WTO (Negotiations, Regular Work, Leadership)

Middle East and North Africa (MENA) Forum: An update on WTO Reform

During this informal meeting for MENA trade negotiators, CUTS International Geneva presented the key elements and findings of a recent research study exploring the state of the WTO Reform debate. The study provides a snapshot of the current debate on WTO reform, and the main issues discussed therein. In particular, it analyses the key elements found in proposals by developed and developing members respectively, and suggests possible ways forward for the latter.

CUTS International, Geneva is implementing the project “Keeping Pace with Trade Development 2020”. The project aims to enable LDC and Developing Country WTO delegates to better take advantage of international trade for their development. It particularly supports their informed participation in WTO negotiations in the run-up to the 12th ministerial conference, including regarding joint statements on e-commerce and gender, while strengthening the links of Geneva missions with their capitals and private sector on the ground.

Rashid Kaukab, Executive Director, CUTS International, Geneva welcomed representatives from MENA beneficiary countries, present in this virtual meeting.

The main outcomes from a recent research study on “WTO Reform: Context, Main Issues and Possible Way Forward for Developing Countries” were presented. The current debate on WTO reform could be considered to have been set in motion by developed countries in 2018. However, calls by developing countries to reform the functioning of the WTO in an effort to address asymmetries and bring balance to the WTO rules, as well as to create more policy space for themselves to pursue development, are almost as old as the organisation itself.

While developed-country WTO Members’ calls for reform seemingly targeted developing countries for perceived non-compliance with their notification and transparency obligations and to differentiate between developing countries, developing countries’ response has been to frame their proposals wider so as to bring into the reform purview issues of particular interest to them, and shine a light on the multilateral trading system inequities and asymmetries developing countries argue are aligned in favour of developed countries.

The following six areas form the contours of the emerging reform agenda, based on proposals so far tabled: resolving crucial and urgent issues threatening the existence of the WTO; strengthening the deliberative, negotiating and rule-making function of the WTO; strengthening the WTO’s monitoring and transparency function; reforming WTO council and committee procedures; increasing the WTO’s relevance in global economic governance, and principles to guide the reform.

In the proposals so far on the table, WTO Members congregate in agreement on the need to reform the WTO’s notification and transparency procedures, as well as the procedures of WTO councils and committees. No other area of the proposed reform seems to lend itself to the possibility of agreement amongst Members.

The reform discussions are already underway, but all over the place in the WTO councils and committees. Going towards MC12, it would be beneficial to the reform process for WTO Members to agree on a structured dialogue, including the scope, objectives and principles of the reform

It is critical that members discuss why there is a lack of compliance with monitoring & transparency function, especially concerning the notifications’ obligations; as well as why councils and committees have not worked sufficiently.
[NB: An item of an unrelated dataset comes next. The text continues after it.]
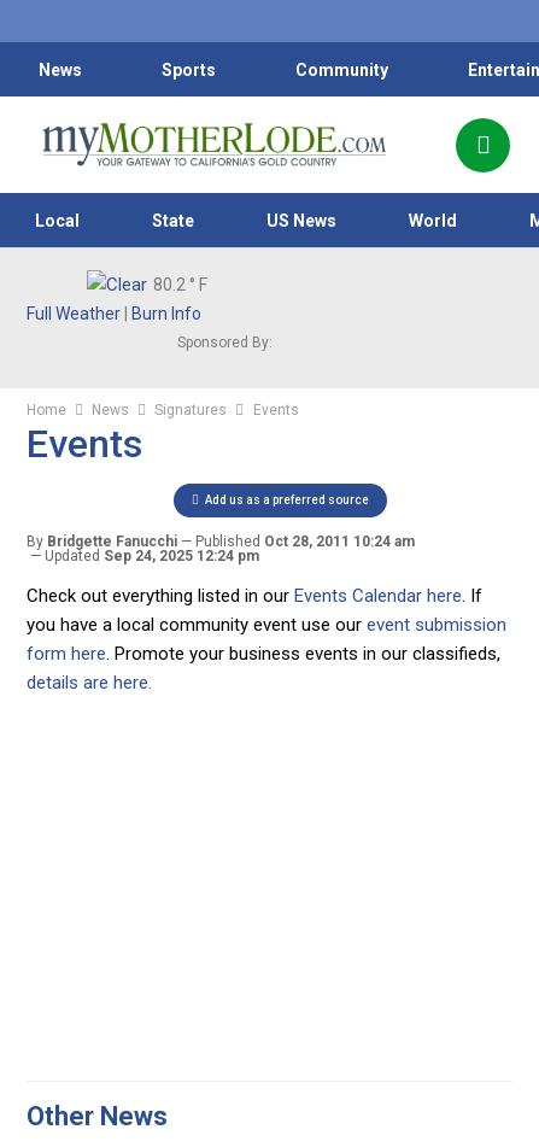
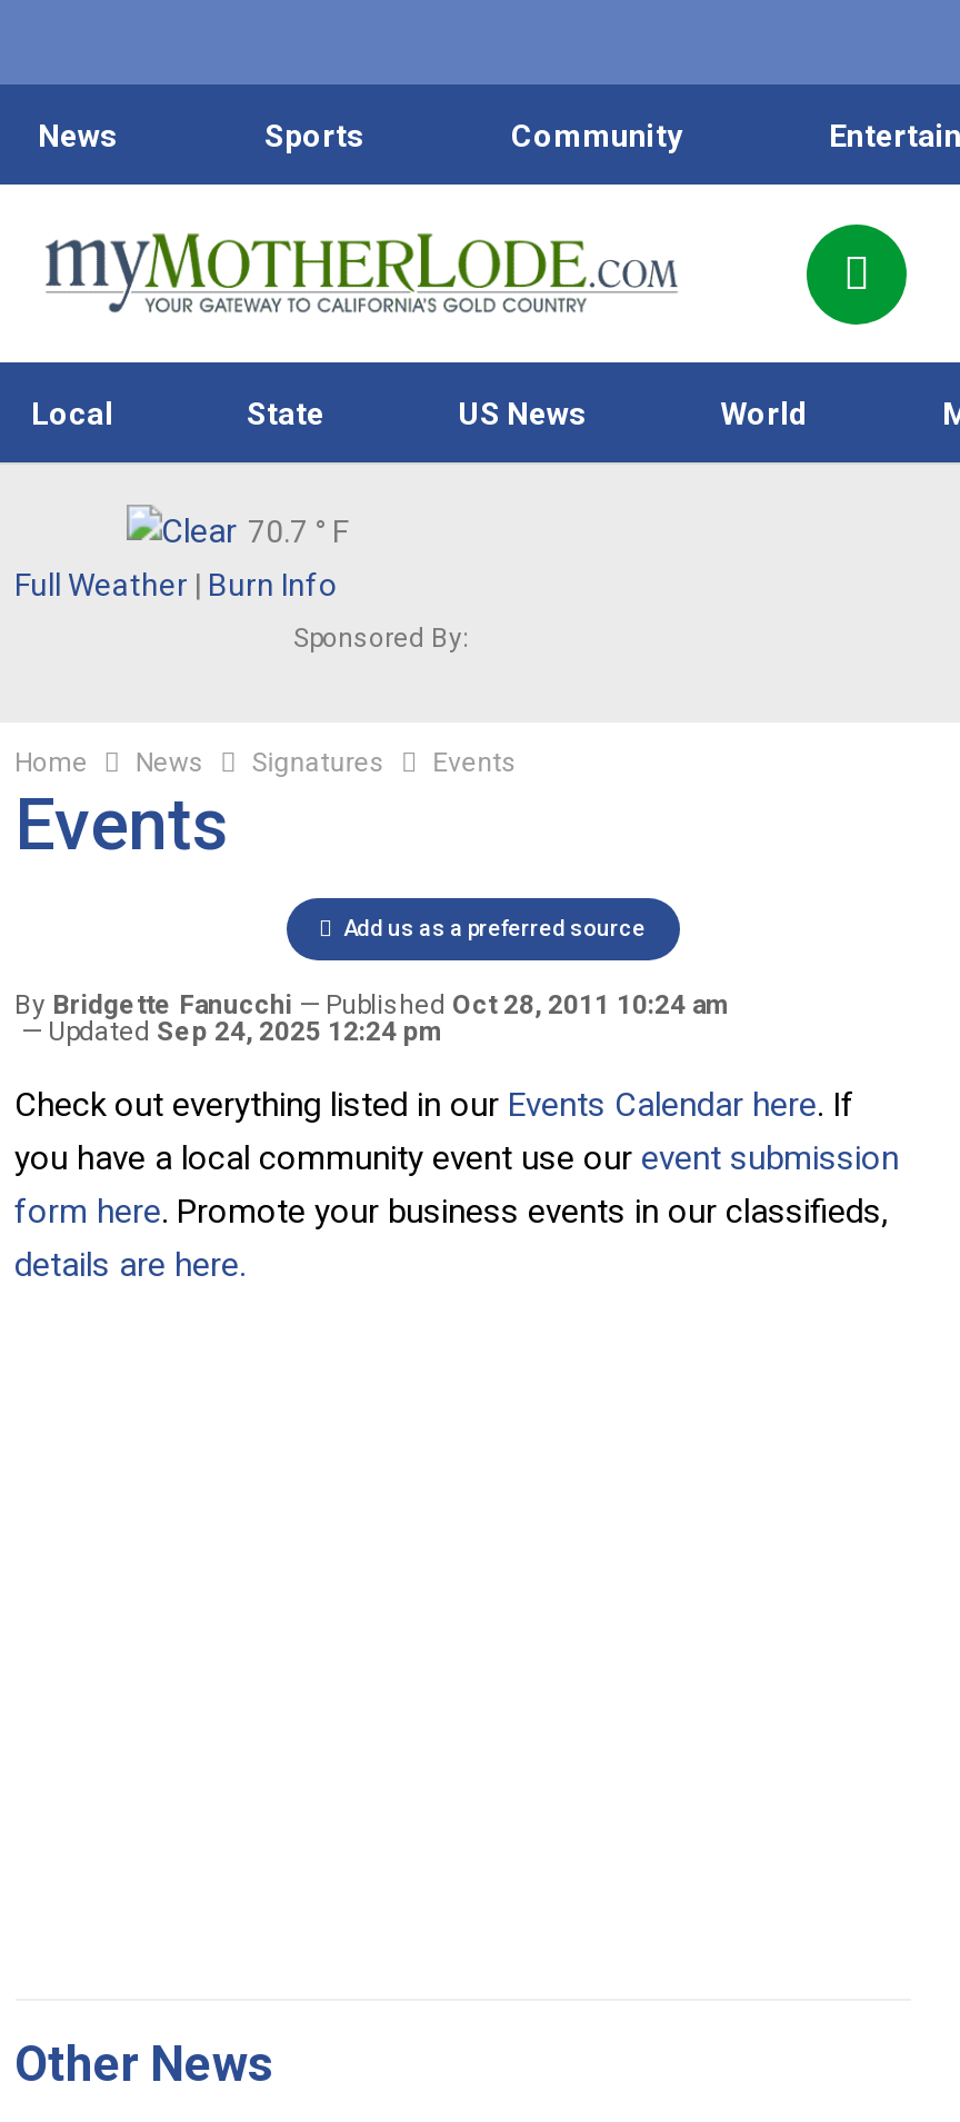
[153,275,207,294] 80.2 ° F -> [248,514,348,549] 70.7 ° F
This could be explained by the lack of capacities of many developing countries and LDCs to be able to fully comply.

The floor was then opened for discussion among the participants. It was recognized that the research study was very useful, especially that it covered the various proposals of both developing and developed countries and categorised them, hence facilitating a holistic view of WTO reform discussions. Participants agreed with the conclusion of the study that, for a way forward, WTO members need to agree as soon as possible on a structured dialogue, including the scope, objectives and principles of the reform. They emphasised the need for small developing countries and LDCs to develop and submit reform proposals to have their views, needs and concerns considered. That said, they added that facilitating a balanced and inclusive WTO reform agenda is one of the priority actions expected from future Director-General.

Participants pointed out the need to urgently address the impasse in the Appellate Body which is imminently threatening the credibility and existence of the organisation. They also reminded the necessity of addressing long-term unresolved imbalances in WTO agreements, these as mentioned above, represent the origin of the WTO’s reform calls. Addressing asymmetries in the Agreement on Agriculture and ensuring efficient implementation of Special and Differential Treatment clauses can help catalyse a common purpose, bring multilateral negotiations on track and slow the multiplication of plurilateral agreements creating a “spaghetti bowl” effect.

Finally, participants concluded that while plurilateral negotiations can be considered positive in the current situation, as a channel allowing continuity of trade discussions, they have been recently taking various forms, addressing new issues and adopting different settings and processes, making it difficult to understand their relationship with and their implications on WTO agreements. CUTS has published a paper several years ago on plurilaterals, which could be quite informative for delegates in that context.